Treatment to prevent hydatids tapeworm
Before a dog can enter Tasmania, its owner must have evidence that it has been treated with a dog worming product containing the active ingredient praziquantel, at a dose of rate of 5mg/kg body weight, within 14 days before entry to Tasmania.
This evidence can be:
An official statement/certificate from a vet stating the name of the dog, date of treatment for hydatid tapeworm, active ingredient name and dosage rate, Vet’s signature and contact details for the Vet clinic; or
A statutory declaration by the owner; or
Other evidence of treatment (such as the pill packet and purchase receipt) carried by whoever accompanies the dog into Tasmania.
If your dog arrives in Tasmania:
without the prescribed evidence of worming, or
if treatment was administered more than 14 days ago, or
your dog is returning to Tasmania after more than 14 days interstate,
you will be provided with tablets containing praziquantel by Biosecurity Tasmania during border inspection operations at your port of arrival.
A fee for service is issued to record this non- compliance. The owner will also risk an on-the-spot fine, in line with relevant legislation.
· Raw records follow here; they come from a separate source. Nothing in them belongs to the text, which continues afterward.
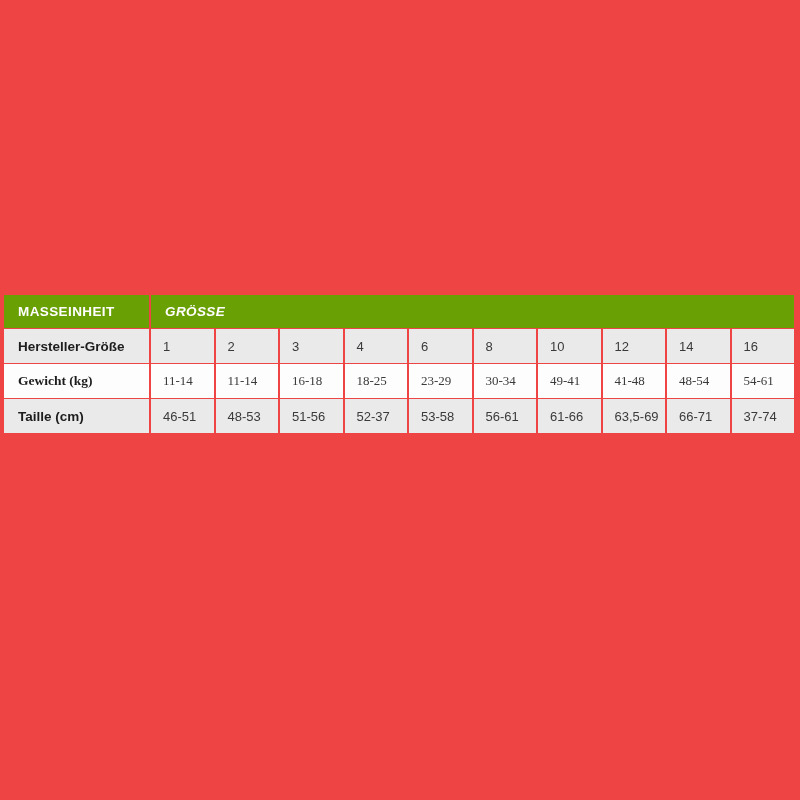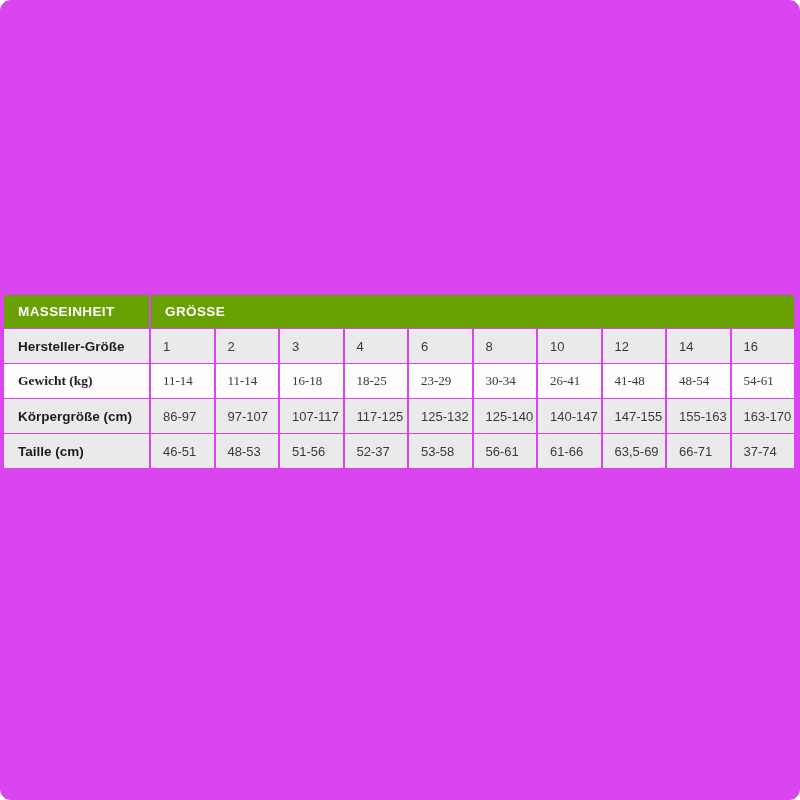"MASSEINHEIT" #page { background: #d946ef -> #ef4444; border-radius: 11px -> none }
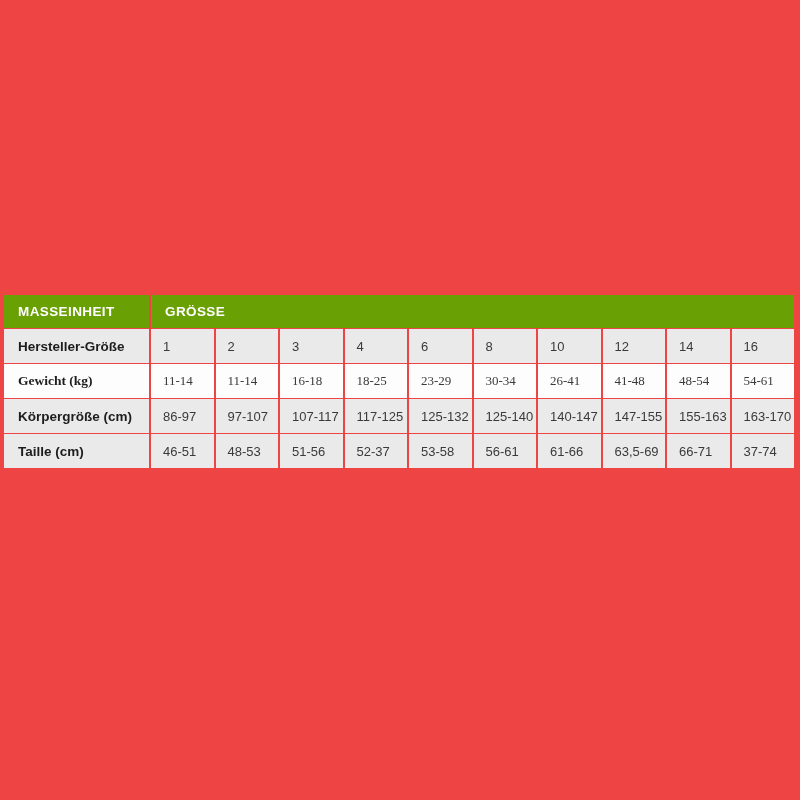"GRÖSSE" th.head-size { font-style: none -> italic }
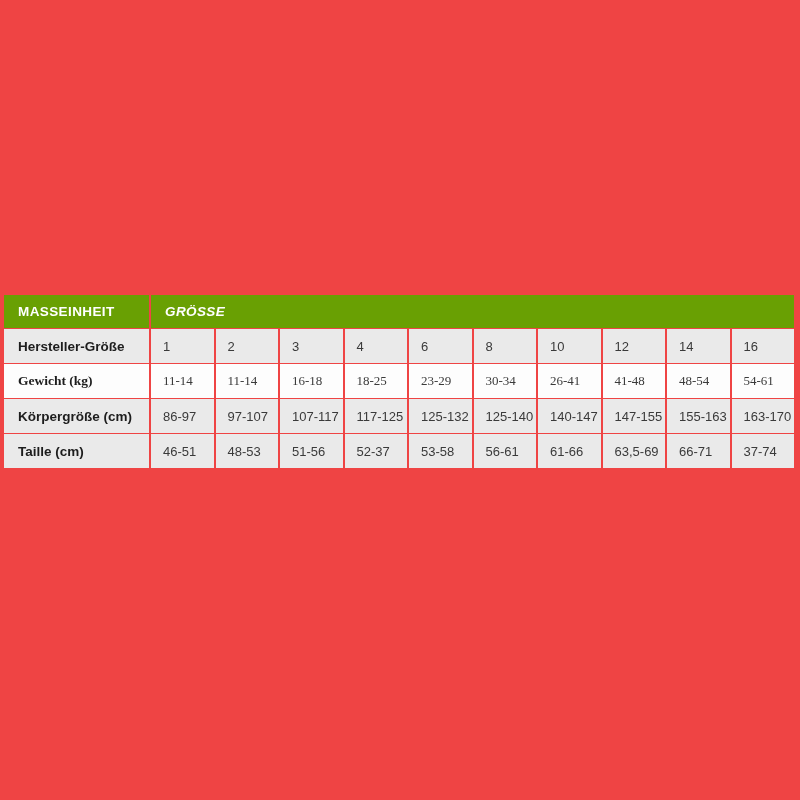"26-41" td.val-cell { text: 26-41 -> 49-41 }
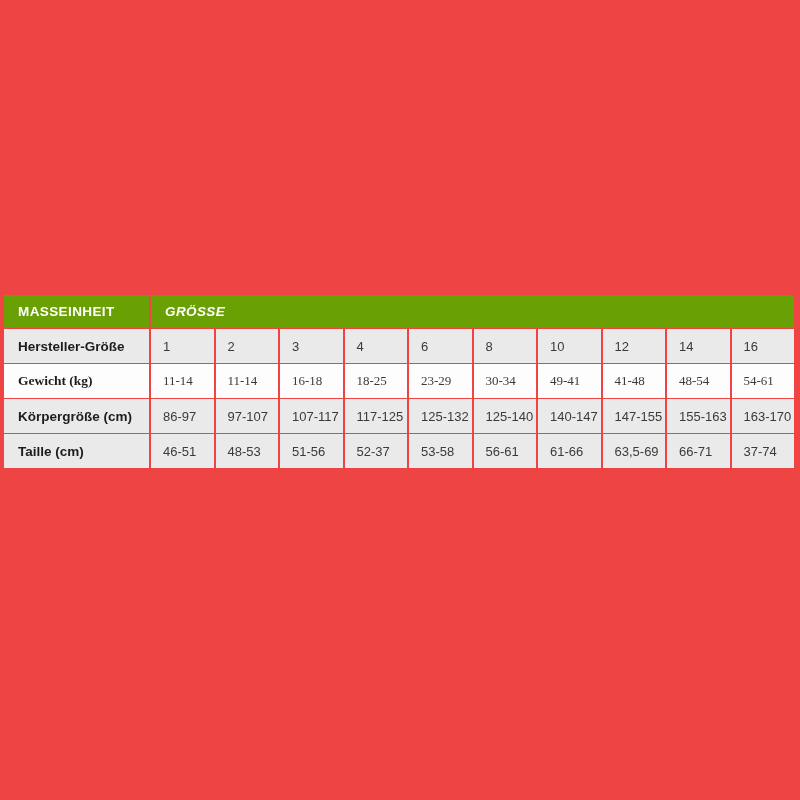"Körpergröße (cm)" tr.body-row { html: <tr> <td>Körpergröße (cm)</td> <td>86-97</td> <td>97-107</td> <td>107-117</td> <td>117-125</td> <td>125-132</td> <td>125-140</td> <td>140-147</td> <td>147-155</td> <td>155-163</td> <td>163-170</td> </tr> -> none }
Dogs must be treated with praziquantel at a dose rate of 5 mg/kg body weight within 14 days before entry to Tasmania with the following documentation:
A statement that they have been treated, made in writing by a veterinarian registered in the exporting state or territory; or
A statutory declaration that they have been treated, made by the owner in the exporting state or territory; or
Evidence of treatment such as the pill packet.
Further information on hydatids and the worming treatment of dogs can be found on the Biosecurity Tasmania webpage Hydatid Disease.
Exemptions from the requirement for worming
Dogs returning to Tasmania after no more than 14 days in another State or Territory are exempted from treatment if the owner provides documentary proof that this has occurred. Acceptable documentation is:
A statement obtained before leaving Tasmania from the Tasmanian Canine Association, the Department of Primary Industries, Parks, Water and Environment, or the Office of Racing Integrity, that identifies the dog and contains the expected date of departure; or
A statutory declaration; or
Shipping documents that describe the dog adequately; or
They are exempted from treatment by an inspector because they are:
Dogs trained to assist the handicapped; or
Greyhounds that will be racing in Tasmania within six days of their importation, if this is confirmed by documentation from the Office of Racing Integrity; or
Puppies under the age of 12 weeks; or
Law enforcement dogs.
Declare your dog free from ticks
To keep their dogs healthy and free from ehrlichiosis, owners are also required to declare that their dog is healthy and free from ticks.
The owner of a dog that is obviously tick-infested may be directed by a Biosecurity Tasmania Inspector to immediately treat the tick infestation at their own expense upon entry into the state.
More information on how to check your dog for the presence of ticks can be found on the Biosecurity Tasmania webpage
Ehrlichiosis in Dogs.
Dingoes, foxes, and wolves cannot be imported into Tasmania.